All the data should be repeated exactly. Any image in it is left out.
[[ Records to process open ]]
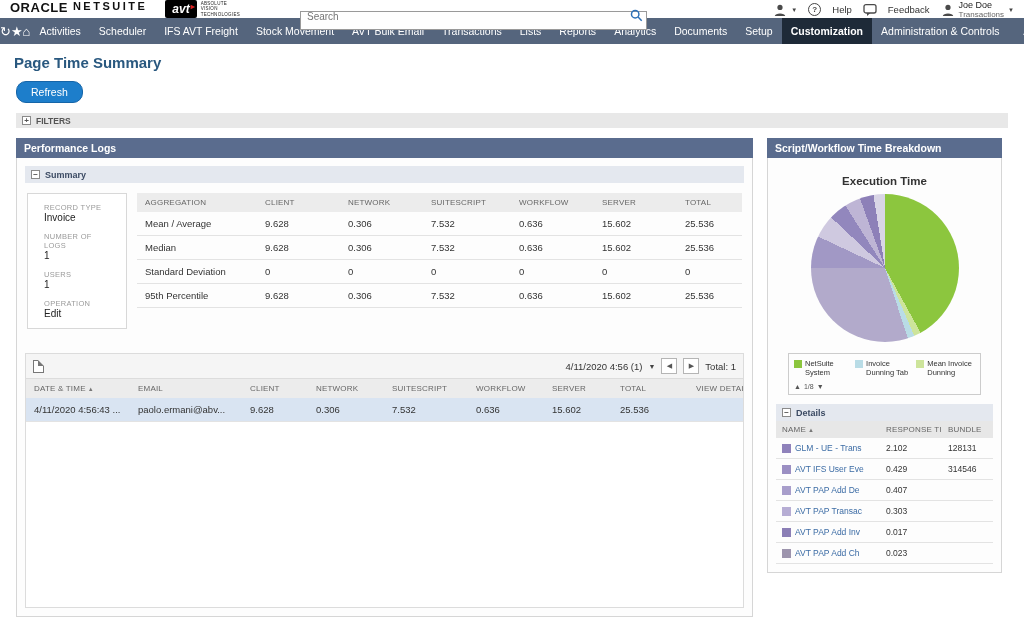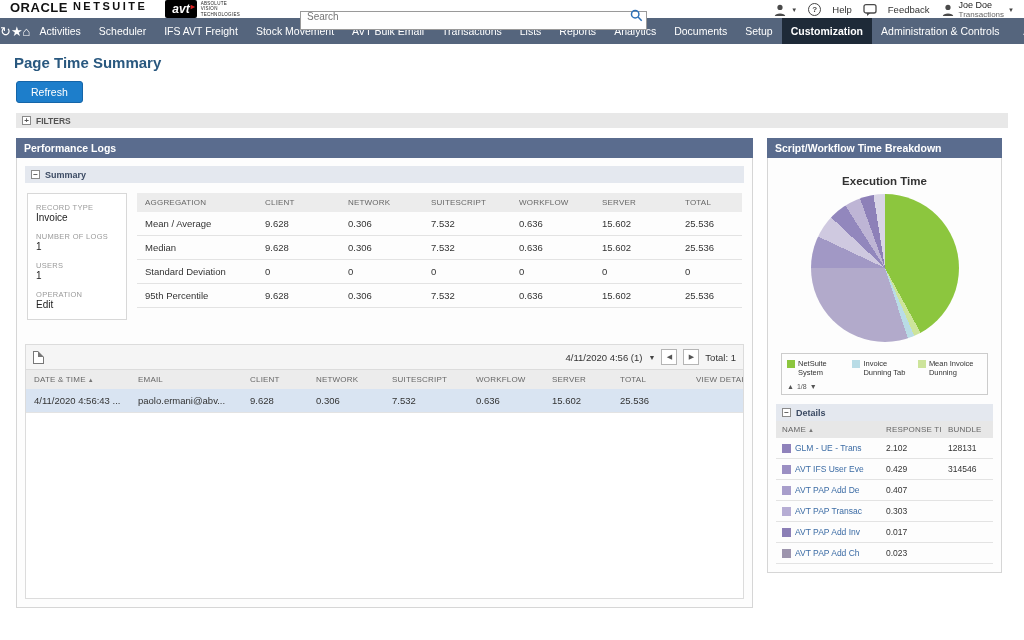--- a/index.html
+++ b/index.html
@@ -39,7 +39,7 @@
   .page-title { padding:10px 14px 4px; font-size:15px; font-weight:bold; color:#29587f; }
   .btn-row { padding:6px 16px 10px; }
   .btn-refresh { background:#1d7ecb; border:1px solid #1565a8; color:#fff; font-size:10.5px;
-    padding:4px 14px; border-radius:3px; cursor:pointer; font-family:inherit; }
+    padding:4px 14px; border-radius:10px; cursor:pointer; font-family:inherit; }
   .filters-bar { margin:0 16px; height:15px; background:#e8e8e8; display:flex; align-items:center;
     gap:5px; padding:0 6px; font-size:8.5px; font-weight:bold; color:#555; cursor:pointer; }
   .sq-ico { width:9px; height:9px; border:1px solid #8a8a8a; background:#fff; font-size:8px; line-height:7px;

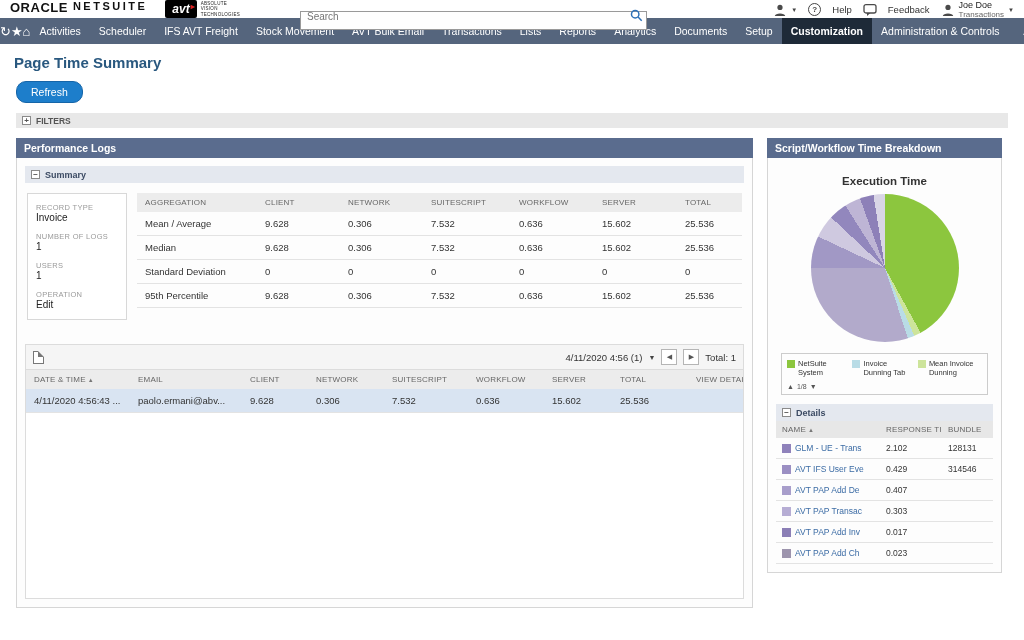--- a/index.html
+++ b/index.html
@@ -57,7 +57,7 @@
     padding:0 6px; font-size:9px; font-weight:bold; color:#3b4a63; }
 
   .summary-content { display:flex; gap:10px; padding:10px 2px 12px; }
-  .info-box { width:100px; border:1px solid #d8d8d8; background:#fff; padding:9px 8px; display:flex;
+  .info-box { width:100px; border:1px solid #d8d8d8; background:#fff; padding:9px 16px; display:flex;
     flex-direction:column; gap:9px; }
   .info-label { font-size:7.5px; color:#9a9a9a; letter-spacing:.3px; }
   .info-value { font-size:10px; color:#222; margin-top:0; }

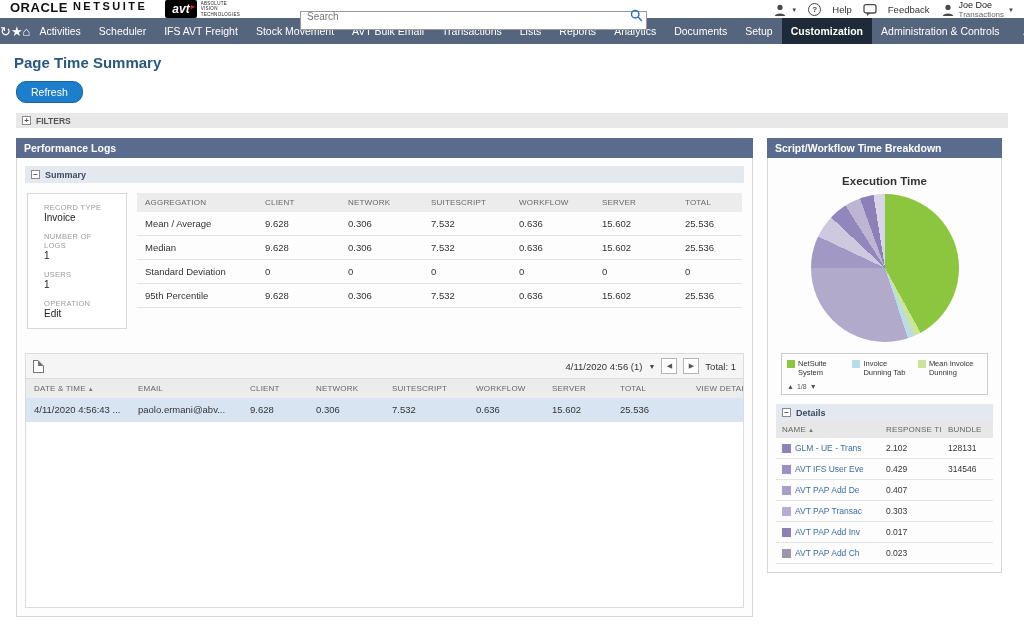--- a/index.html
+++ b/index.html
@@ -83,7 +83,7 @@
   
   .exec-title { text-align:center; font-size:11.5px; font-weight:bold; color:#333; margin:9px 0 7px; }
   .pie { width:148px; height:148px; border-radius:50%; margin:0 auto; }
-  .legend-box { margin:11px 5px 9px; border:1px solid #ccc; padding:5px 5px 4px; display:flex; flex-wrap:wrap;
+  .legend-box { margin:11px 12px 9px; border:1px solid #ccc; padding:5px 5px 4px; display:flex; flex-wrap:wrap;
     gap:4px 5px; font-size:7.5px; color:#333; }
   .legend-item { display:flex; gap:3px; width:31%; align-items:flex-start; cursor:default; }
   .legend-swatch { width:8px; height:8px; flex:none; margin-top:1px; }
[[ Records to process closed ]]
Response to the exercise →
--- a/index.html
+++ b/index.html
@@ -39,7 +39,7 @@
   .page-title { padding:10px 14px 4px; font-size:15px; font-weight:bold; color:#29587f; }
   .btn-row { padding:6px 16px 10px; }
   .btn-refresh { background:#1d7ecb; border:1px solid #1565a8; color:#fff; font-size:10.5px;
-    padding:4px 14px; border-radius:3px; cursor:pointer; font-family:inherit; }
+    padding:4px 14px; border-radius:10px; cursor:pointer; font-family:inherit; }
   .filters-bar { margin:0 16px; height:15px; background:#e8e8e8; display:flex; align-items:center;
     gap:5px; padding:0 6px; font-size:8.5px; font-weight:bold; color:#555; cursor:pointer; }
   .sq-ico { width:9px; height:9px; border:1px solid #8a8a8a; background:#fff; font-size:8px; line-height:7px;

--- a/index.html
+++ b/index.html
@@ -57,7 +57,7 @@
     padding:0 6px; font-size:9px; font-weight:bold; color:#3b4a63; }
 
   .summary-content { display:flex; gap:10px; padding:10px 2px 12px; }
-  .info-box { width:100px; border:1px solid #d8d8d8; background:#fff; padding:9px 8px; display:flex;
+  .info-box { width:100px; border:1px solid #d8d8d8; background:#fff; padding:9px 16px; display:flex;
     flex-direction:column; gap:9px; }
   .info-label { font-size:7.5px; color:#9a9a9a; letter-spacing:.3px; }
   .info-value { font-size:10px; color:#222; margin-top:0; }

--- a/index.html
+++ b/index.html
@@ -83,7 +83,7 @@
   
   .exec-title { text-align:center; font-size:11.5px; font-weight:bold; color:#333; margin:9px 0 7px; }
   .pie { width:148px; height:148px; border-radius:50%; margin:0 auto; }
-  .legend-box { margin:11px 5px 9px; border:1px solid #ccc; padding:5px 5px 4px; display:flex; flex-wrap:wrap;
+  .legend-box { margin:11px 12px 9px; border:1px solid #ccc; padding:5px 5px 4px; display:flex; flex-wrap:wrap;
     gap:4px 5px; font-size:7.5px; color:#333; }
   .legend-item { display:flex; gap:3px; width:31%; align-items:flex-start; cursor:default; }
   .legend-swatch { width:8px; height:8px; flex:none; margin-top:1px; }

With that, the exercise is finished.